Below is my submission to the Australian Government's 'Sport on Television - Review of the anti-siphoning scheme'. My submission deals with the continual neglect that Australian national football teams have been treated with by this scheme in the face of record interest in football.
I strongly encourage fellow Australian football fans wishing to either see the Socceroos on the anti-siphoning list or debate the appropriateness of the scheme to make their own submissions to the Department of Broadband, Communications and the Digital Economy via this link before 16 October 2009.
"The discussion paper clearly states that the main rationale of the anti-siphoning list is to ensure that 'sporting events of cultural significance and national importance can be made freely available to the Australian public.' I put it to the government that this rationale is not applied fairly to association football in Australia.
How, in any way, are matches involving our national association football teams not of cultural significance or national importance? One may find that of all football 'codes' in our nation, association football is best placed to offer a truly national footprint of interest. As shown in the discussion paper, Australia's World Cup qualifying matches against Qatar and Iraq, were two of the most watched Pay TV programs in 2008. Australia's defeat of Japan in June 2009 set a new record for Pay TV viewing numbers. And yet this is not good enough for the Socceroos to be taken seriously as perhaps our most prominent national sporting team?

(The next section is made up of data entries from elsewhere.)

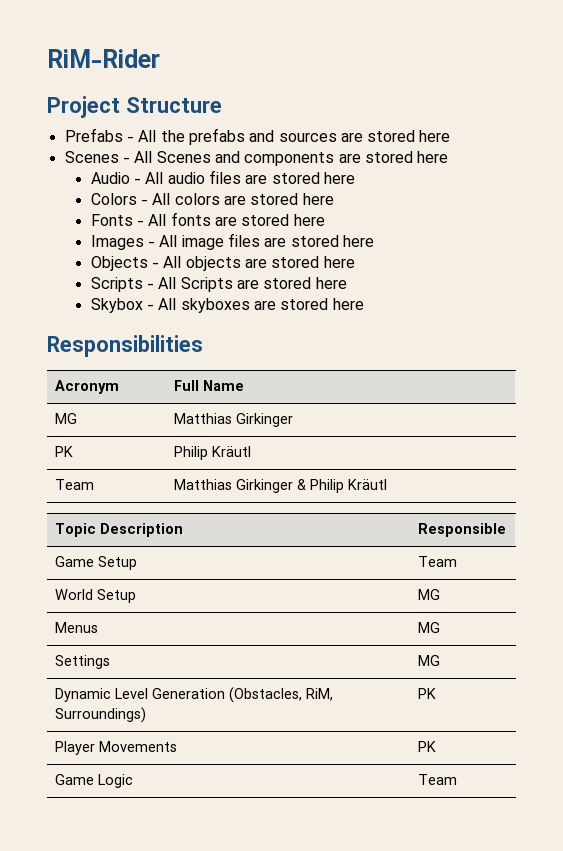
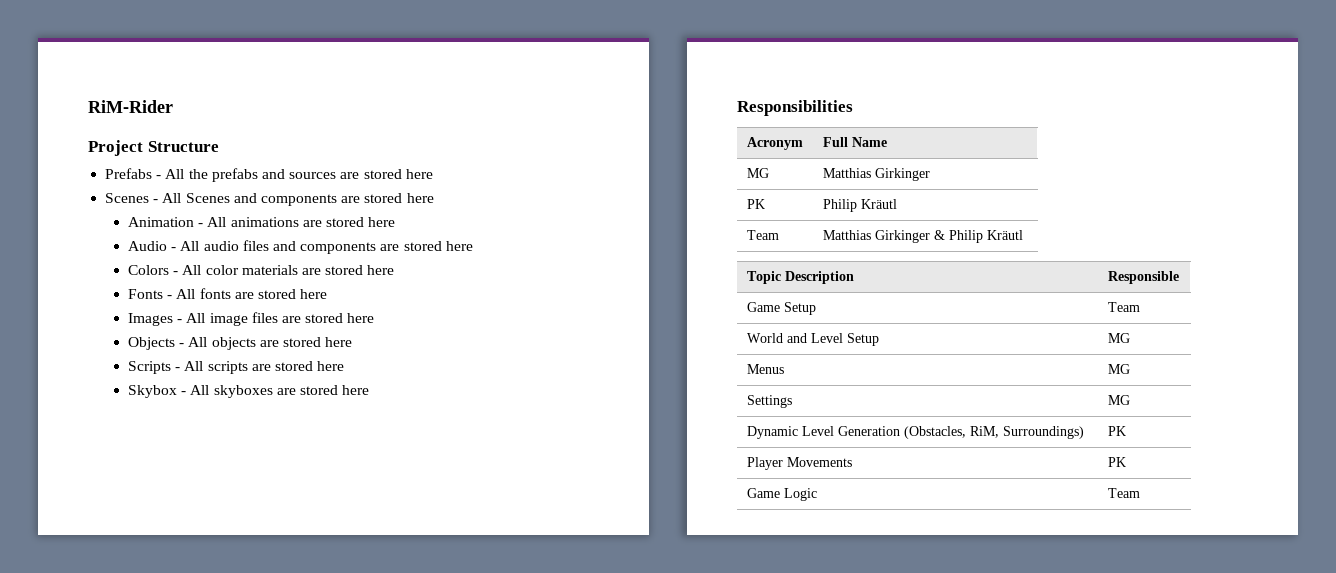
+ Animation - All animations are stored here
- Audio - All audio files are stored here
+ Audio - All audio files and components are stored here
- Colors - All colors are stored here
+ Colors - All color materials are stored here
- Scripts - All Scripts are stored here
+ Scripts - All scripts are stored here
- World Setup | MG
+ World and Level Setup | MG

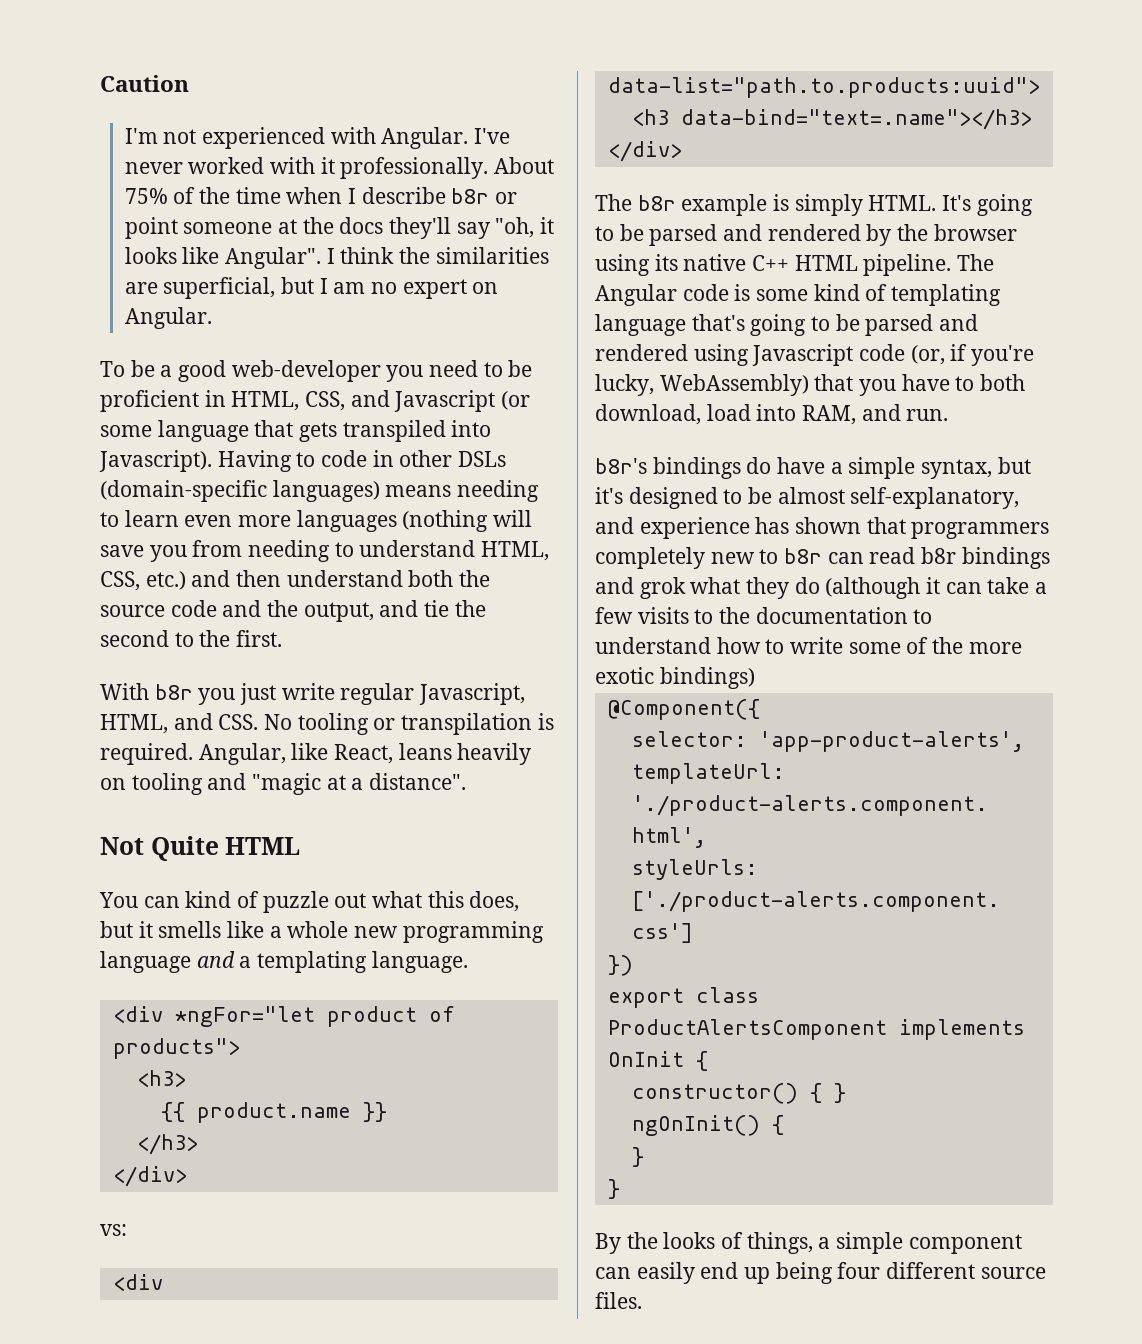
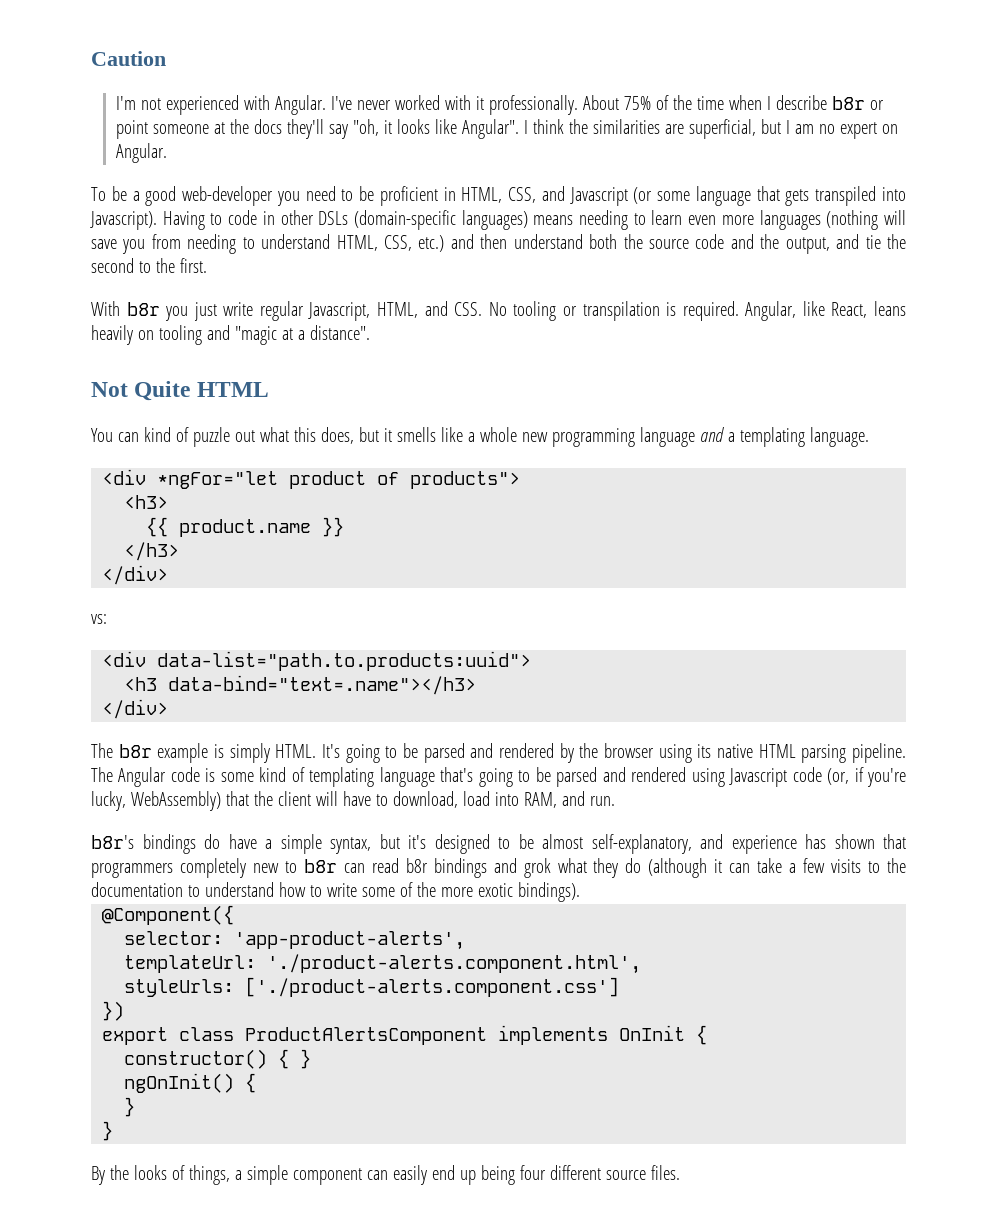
- It's going to be parsed and rendered by the browser using its native C++ HTML pipeline.
+ It's going to be parsed and rendered by the browser using its native HTML parsing pipeline.
- The Angular code is some kind of templating language that's going to be parsed and rendered using Javascript code (or, if you're lucky, WebAssembly) that you have to both download, load into RAM, and run.
+ The Angular code is some kind of templating language that's going to be parsed and rendered using Javascript code (or, if you're lucky, WebAssembly) that the client will have to download, load into RAM, and run.
- b8r's bindings do have a simple syntax, but it's designed to be almost self-explanatory, and experience has shown that programmers completely new to b8r can read b8r bindings and grok what they do (although it can take a few visits to the documentation to understand how to write some of the more exotic bindings)
+ b8r's bindings do have a simple syntax, but it's designed to be almost self-explanatory, and experience has shown that programmers completely new to b8r can read b8r bindings and grok what they do (although it can take a few visits to the documentation to understand how to write some of the more exotic bindings).

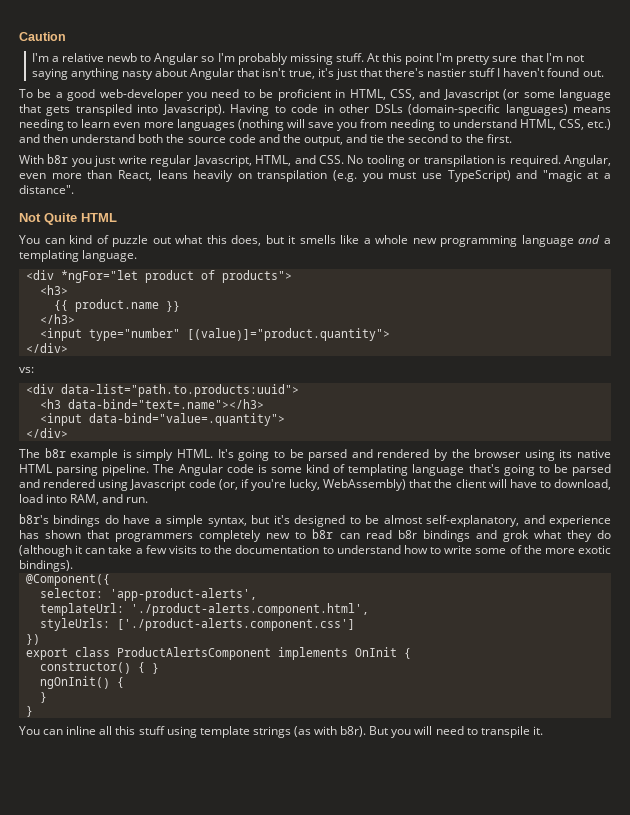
- I'm not experienced with Angular. I've never worked with it professionally. About 75% of the time when I describe b8r or point someone at the docs they'll say "oh, it looks like Angular". I think the similarities are superficial, but I am no expert on Angular.
+ I'm a relative newb to Angular so I'm probably missing stuff. At this point I'm pretty sure that I'm not saying anything nasty about Angular that isn't true, it's just that there's nastier stuff I haven't found out.
- Angular, like React, leans heavily on tooling and "magic at a distance".
+ Angular, even more than React, leans heavily on transpilation (e.g. you must use TypeScript) and "magic at a distance".
+ <input type="number" [(value)]="product.quantity">
+ <input data-bind="value=.quantity">
- By the looks of things, a simple component can easily end up being four different source files.
+ You can inline all this stuff using template strings (as with b8r). But you will need to transpile it.

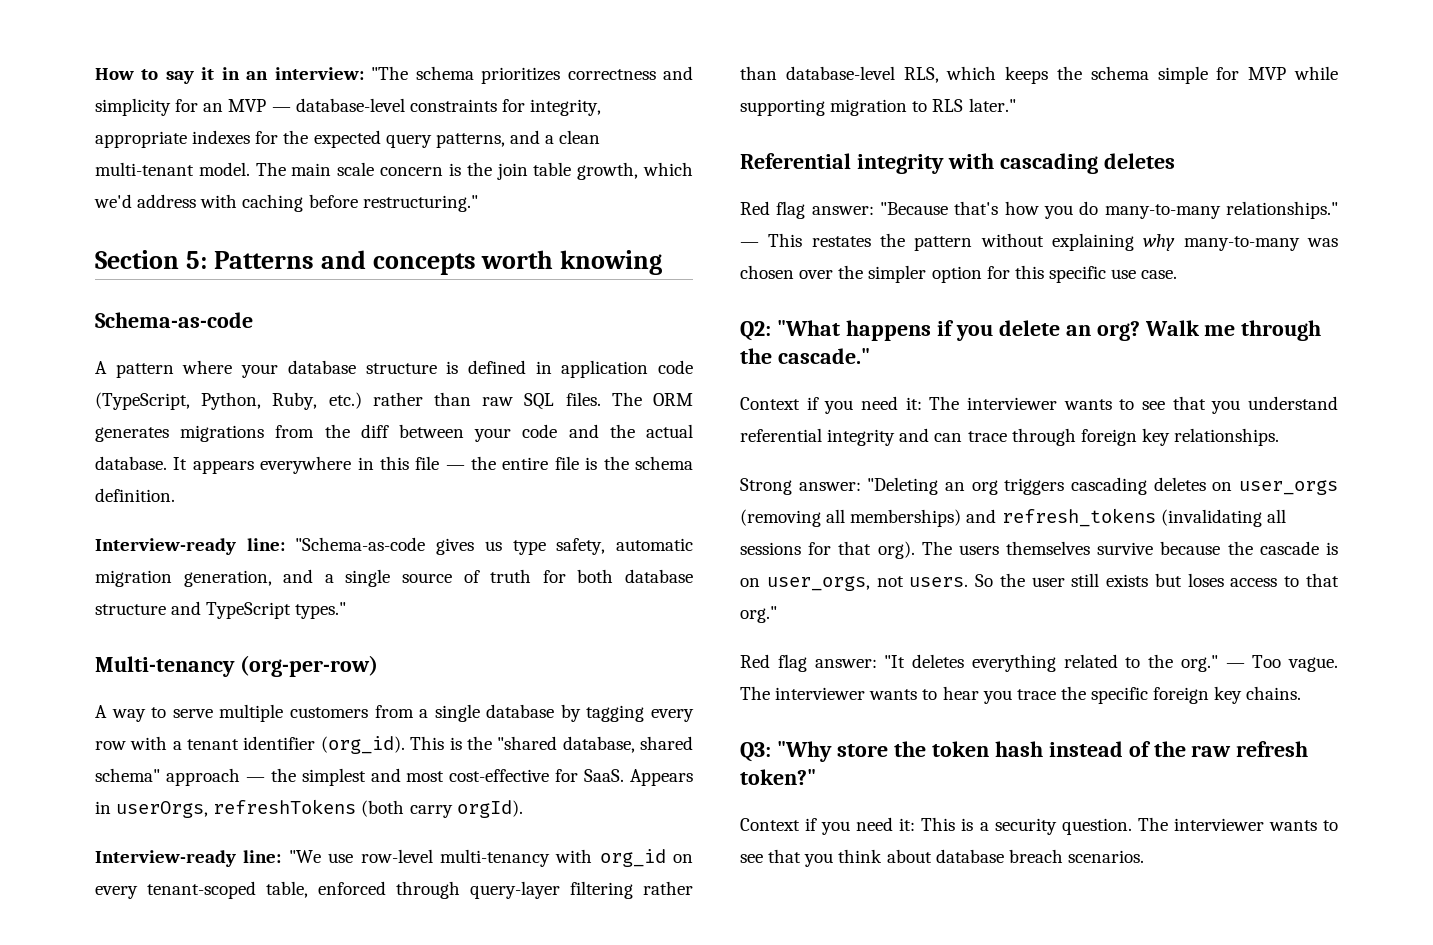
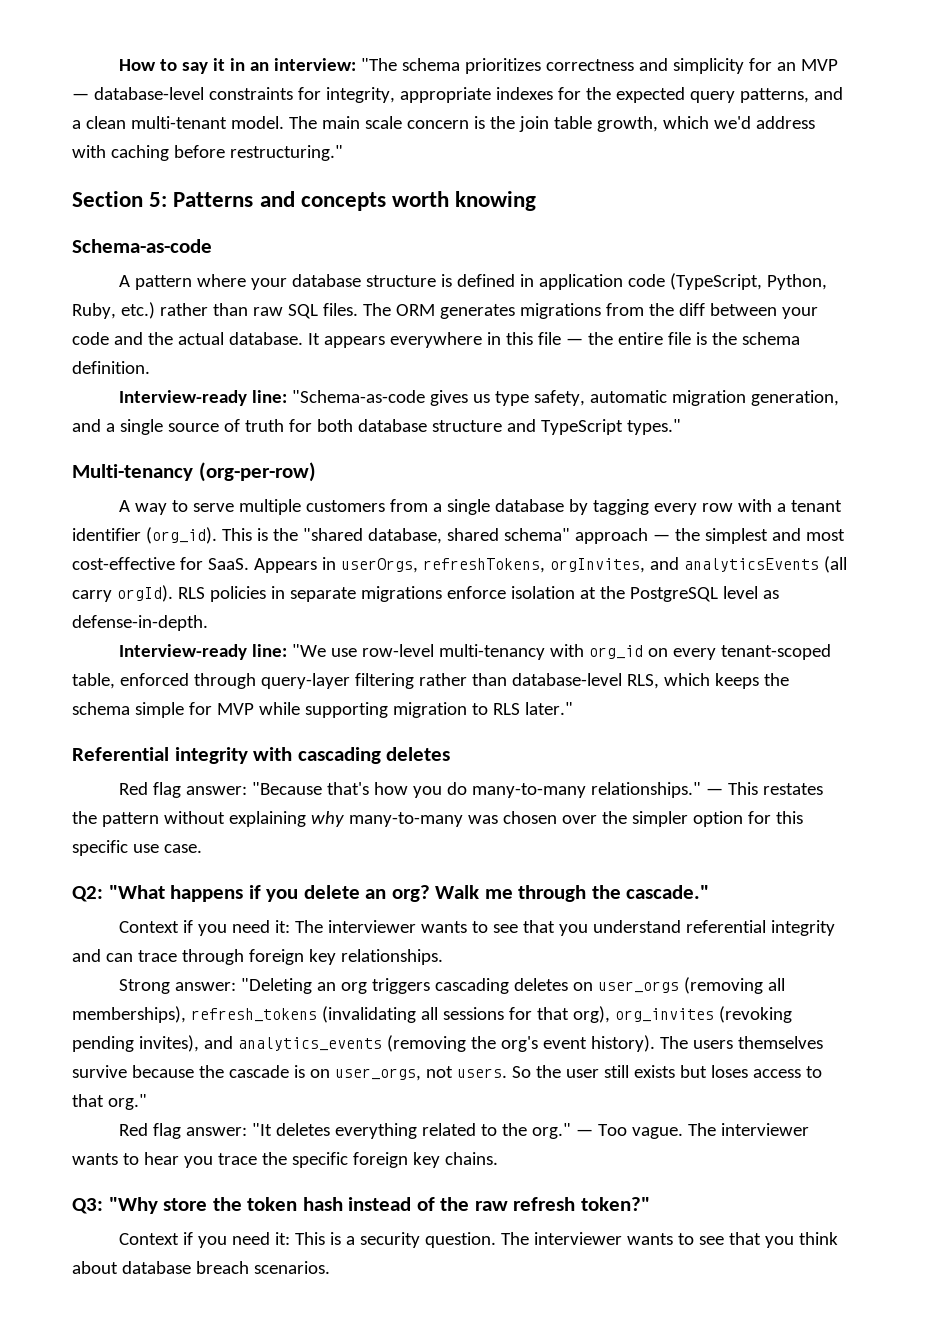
- Appears in userOrgs, refreshTokens (both carry orgId).
+ Appears in userOrgs, refreshTokens, orgInvites, and analyticsEvents (all carry orgId). RLS policies in separate migrations enforce isolation at the PostgreSQL level as defense-in-depth.
- Strong answer: "Deleting an org triggers cascading deletes on user_orgs (removing all memberships) and refresh_tokens (invalidating all sessions for that org).
+ Strong answer: "Deleting an org triggers cascading deletes on user_orgs (removing all memberships), refresh_tokens (invalidating all sessions for that org), org_invites (revoking pending invites), and analytics_events (removing the org's event history).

In light of this, it is simply baffling that games involving our national association football teams are not included on the anti-siphoning list. One must wonder if it is a manifestation of the anachronistic attitude that association football is a foreign game and has no place on the Australian sporting landscape. This attitude is quite frankly out of touch. The decision to include the English FA Cup final on the list is puzzling on two fronts: the importance of this competition has arguably diminished in recent years, and I would argue that the match itself is not as culturally significant or nationally important in comparison to the Socceroos.
I strongly urge the government to reconsider the omission of our national association football teams from the anti-siphoning list. In regards to the Socceroos, this would ideally include placing all friendlies and Asian Cup and FIFA World Cup qualifiers on the anti-siphoning list.
When one considers the stunning viewer numbers of Socceroos matches on Pay TV, the Socceroos historic participation in a second straight FIFA World Cup, and to a lesser extent the growth of the A-League, the neglect shown towards association football in the anti-siphoning list clearly does not reflect that the game is bigger than ever in Australia and is indeed an integral part of our sporting landscape."